Call to Action: You are an ever-evolving, ever-unfolding expression of love and life. Take some time to see where this growth has taken place recently, truly take the time to honor that growth and share it with the people around you. I know the best teachers that I have ever had in my life are the ones that knew and lived their passions. You are one of those teachers, head forth and find your students!
“People often say that motivation doesn’t last. Well, neither does bathing – that’s why we recommend it daily.” -Zig Ziglar
Several years ago I found myself in a very dark place, the light of the world and the light in my eyes had seemingly faded to a mere dim. When I was at my lowest I finally reached out for help and the help was there. At the time this was a miracle, I truly thought I had burned all of my relationships to the ground. I know from experience that when you feel that something miraculous is taking place you are willing to do or say just about anything to maintain the grace that is being bestowed upon you. In that moment I made a commitment to never have to feel the same darkness again, no matter what was asked of me.

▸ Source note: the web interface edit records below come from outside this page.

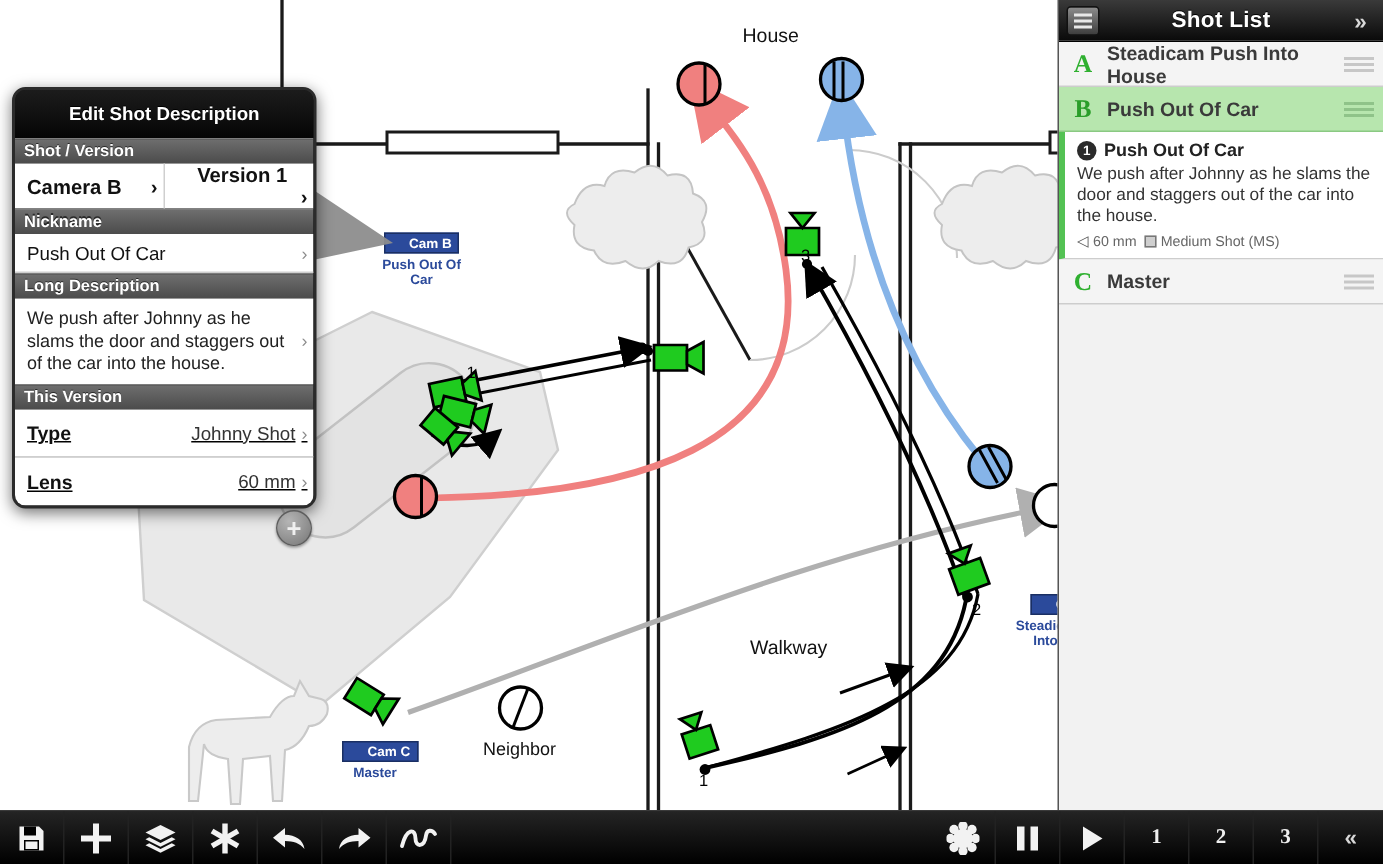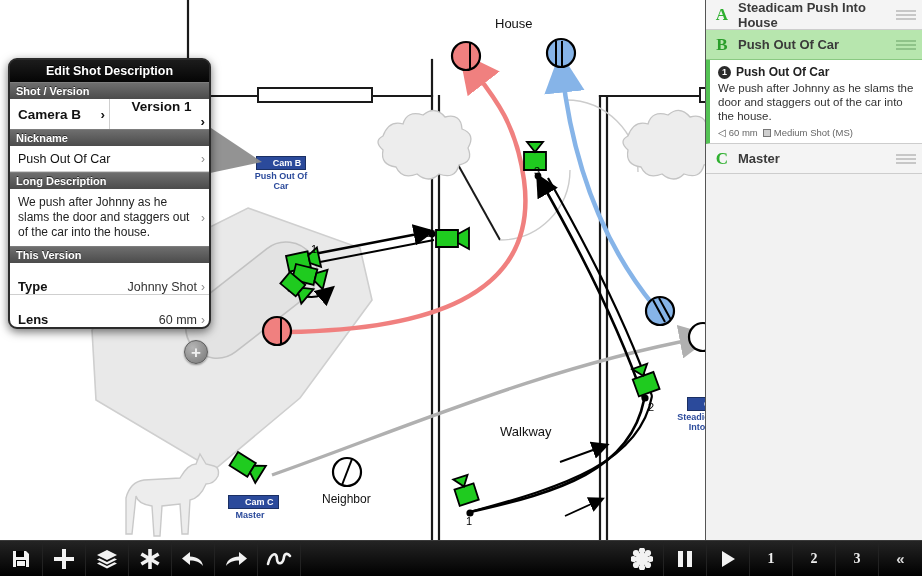--- a/index.html
+++ b/index.html
@@ -135,21 +135,21 @@
   #popup {
     position: absolute; left: 8px; top: 58px;
     width: 203px;
     background: #111;
     border: 2px solid #2b2b2b;
     border-radius: 9px;
     box-shadow: 0 3px 10px rgba(0,0,0,.55);
     overflow: hidden;
   }
   #popup .pop-title {
-    height: 22px; display: flex; align-items: center; justify-content: center;
+    height: 32px; display: flex; align-items: center; justify-content: center;
     color: #fff; font-size: 12.5px; font-weight: bold;
     background: linear-gradient(#1c1c1c, #050505);
     text-shadow: 0 -1px 0 #000;
   }
   .sec-head {
     background: linear-gradient(#6e6e6e, #4b4b4b);
     color: #fff; font-size: 11px; font-weight: bold;
     padding: 2px 6px; height: 17px; line-height: 13px;
     border-top: 1px solid #7d7d7d;
     text-shadow: 0 -1px 0 rgba(0,0,0,.6);
@@ -165,21 +165,21 @@
   .fld-row .chev { color: #8d8d8d; font-size: 12px; margin-left: auto; padding-left: 4px; }
   .fld-split { display: flex; background: #fff; }
   .fld-split .half {
     flex: 1; display: flex; align-items: center;
     min-height: 30px; padding: 0 4px 0 8px;
     font-size: 13.5px; font-weight: bold; color: #111;
   }
   .fld-split .half + .half { border-left: 1px solid #cfcfcf; flex-direction: column; }
   .fld-long { background: #fff; padding: 6px 12px 6px 8px; position: relative; font-size: 12px; line-height: 15px; color: #222; }
   .fld-long .chev { position: absolute; right: 4px; top: 50%; transform: translateY(-50%); color: #8d8d8d; font-size: 12px; }
-  .fld-kv { background: #fff; display: flex; align-items: flex-end; min-height: 32px; padding: 0 4px 0 8px; border-bottom: 1px solid #cfcfcf; }
+  .fld-kv { background: #fff; display: flex; align-items: center; min-height: 32px; padding: 0 4px 0 8px; border-bottom: 1px solid #cfcfcf; text-decoration: underline; }
   .fld-kv .k { font-size: 13px; font-weight: bold; color: #111; }
   .fld-kv .v { margin-left: auto; font-size: 12.5px; color: #333; }
   .fld-kv .chev { color: #8d8d8d; font-size: 12px; padding-left: 4px; }
   #add-btn {
     position: absolute; left: 184px; top: 340px;
     width: 24px; height: 24px; border-radius: 50%;
     background: radial-gradient(circle at 35% 30%, #b5b5b5, #777);
     border: 1px solid #5d5d5d;
     display: flex; align-items: center; justify-content: center;
     color: #f0f0f0; font-size: 17px; line-height: 17px; font-weight: bold;
@@ -376,20 +376,33 @@
     <div class="pt-num" style="left:534px;top:165px">3</div>
     <div class="pt-num" style="left:648px;top:401px">2</div>
     <div class="pt-num" style="left:466px;top:515px">1</div>
 
     <svg width="922" height="540" style="pointer-events:none">
       <path d="M196 118 L262 162 L196 176 Z" fill="#8d8d8d" opacity=".95"></path>
     </svg>
   </div>
 
   <div id="shotlist">
+    <div id="sl-header">
+      <div class="hdr-btn left">
+        <span class="burger">
+            <i></i>
+            <i></i>
+            <i></i>
+          </span>
+      </div>
+      <div class="sl-title">Shot List</div>
+      <div class="hdr-btn right">
+        <span class="chev2">»</span>
+      </div>
+    </div>
 
     <div class="shot-row">
       <div class="shot-letter">A</div>
       <div class="shot-name">Steadicam Push Into House</div>
       <div class="grip">
           <i></i>
           <i></i>
           <i></i>
         </div>
     </div>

This commitment that I made so long ago has carried a great deal of weight in my life for the simple fact that I have stuck by it. I can say, without question, that since that moment no matter how bad things have been I have not felt as bad as I did just before I made the above vow. The first part of my statement was to never feel “the same darkness again” which I truly have little control over, the second part though, “no matter what”, I do have control over. I have found that without constant practice and striving for growth I quickly start to move backwards, feeling less connected to the world around me.
When I take the time every day to do just a little bit of work on myself, including inspiring others, things always seem to be just the way they are supposed to be. I know that without a persistent effort on my part to grow daily I will never become the person that I was brought to this world to be. I think Zig Ziglar really had it right because if I do not find a little bit of motivation each day, through reading, sharing, loving or caring I really start to stink.
Affirmation: I am responsible for my own growth and today I choose to be the best me I can be.
Call to Action: I think this one is easy. Just do something to motivate and inspire yourself or others today. Then do it again tomorrow, and the next day and the next. If you do it right this change your life Friday will be an amazing week. Take a chance; otherwise you may sit around stinking.